Aliados do ex-presidente Jair Bolsonaro (PL) revelaram que a Casa Branca acompanha em tempo real, com interesse direto, a operação da Polícia Federal deflagrada na manhã desta sexta-feira (18/07) contra o político. A ação foi autorizada pelo ministro Alexandre de Moraes, do Supremo Tribunal Federal (STF), como parte de medidas cautelares no inquérito sobre o suposto plano de golpe após as eleições de 2022.
O ex-presidente foi alvo de buscas e apreensões em sua residência no Jardim Botânico, em Brasília, e no escritório do Partido Liberal (PL). Entre as restrições estabelecidas estão o uso obrigatório de tornozeleira eletrônica, recolhimento domiciliar das 19h às 7h e nos finais de semana, além da proibição de contato com seu filho Eduardo Bolsonaro, embaixadores, diplomatas e outros investigados pela Justiça.
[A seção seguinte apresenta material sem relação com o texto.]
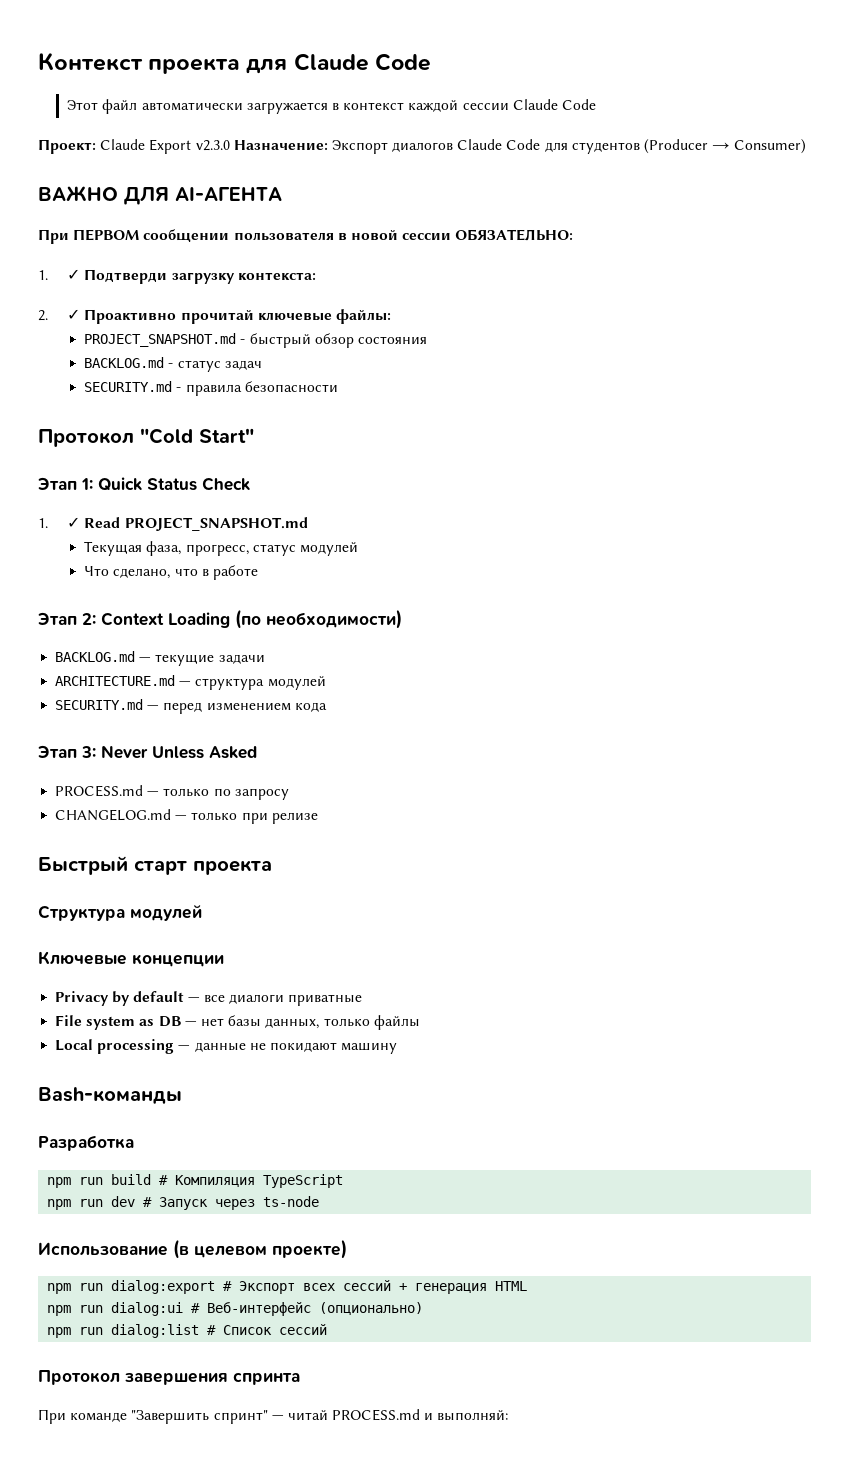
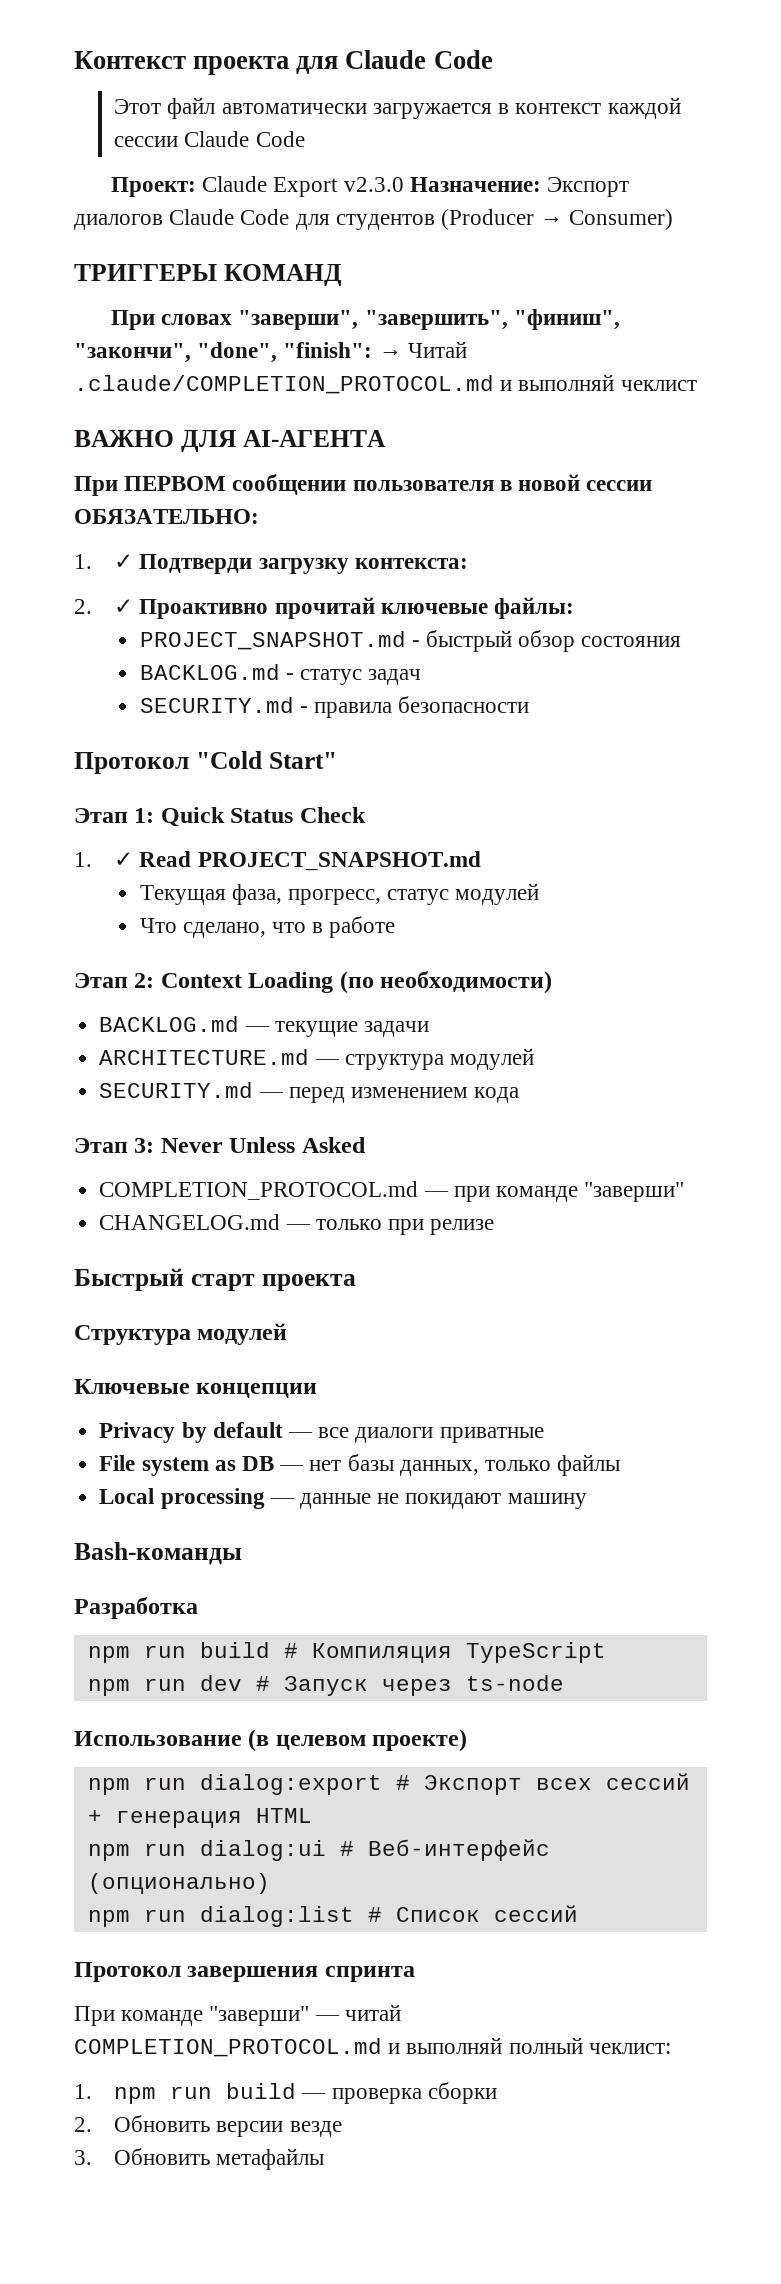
+ ТРИГГЕРЫ КОМАНД
+ При словах "заверши", "завершить", "финиш", "закончи", "done", "finish": → Читай .claude/COMPLETION_PROTOCOL.md и выполняй чеклист
- PROCESS.md — только по запросу
+ COMPLETION_PROTOCOL.md — при команде "заверши"
- При команде "Завершить спринт" — читай PROCESS.md и выполняй:
+ При команде "заверши" — читай COMPLETION_PROTOCOL.md и выполняй полный чеклист:
+ 1. npm run build — проверка сборки
+ 2. Обновить версии везде
+ 3. Обновить метафайлы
Interlocutores do deputado Eduardo Bolsonaro reforçam que ele e o influenciador Paulo Figueiredo vêm mantendo diálogo com o governo Trump, articulando iniciativas como sanções à autoridade do STF, Alexandre de Moraes, por meio da Lei Magnitsky — e pressionando por sobretaxa de 50% a produtos brasileiros. Fontes citam que aliados esperam que a repercussão da operação acelere penalidades contra Moraes e o procurador-geral da República, Paulo Gonet.
A operação da PF foi motivada por indícios de risco de fuga e ameaça à soberania nacional — incluindo suspeitas de que Bolsonaro considerou buscar abrigo em embaixadas no exterior, além do suposto financiamento de atividades de pressão nos EUA. Durante as buscas, encontraram dinheiro em espécie (US$ 10 mil a US$ 14 mil), um pendrive e documentos relacionados a ações jurídicas e petições contra Moraes.
Do lado do ex-presidente, a movimentação é vista como parte de uma estratégia para reforçar laços com Trump, numa tentativa de internacionalizar o debate sobre sua situação jurídica. A troca de cartas, que continha pedidos diretos para suspender o julgamento, já repercutiu na mídia internacional. “Este julgamento precisa parar imediatamente”, disse Trump, em carta ao ex-presidente.
Com a tensão entre Brasil e EUA crescendo, essa articulação entre o bolsonarismo e a Casa Branca intensifica a já delicada relação diplomática entre os países, elevando o caso de Bolsonaro à esfera das disputas geopolíticas.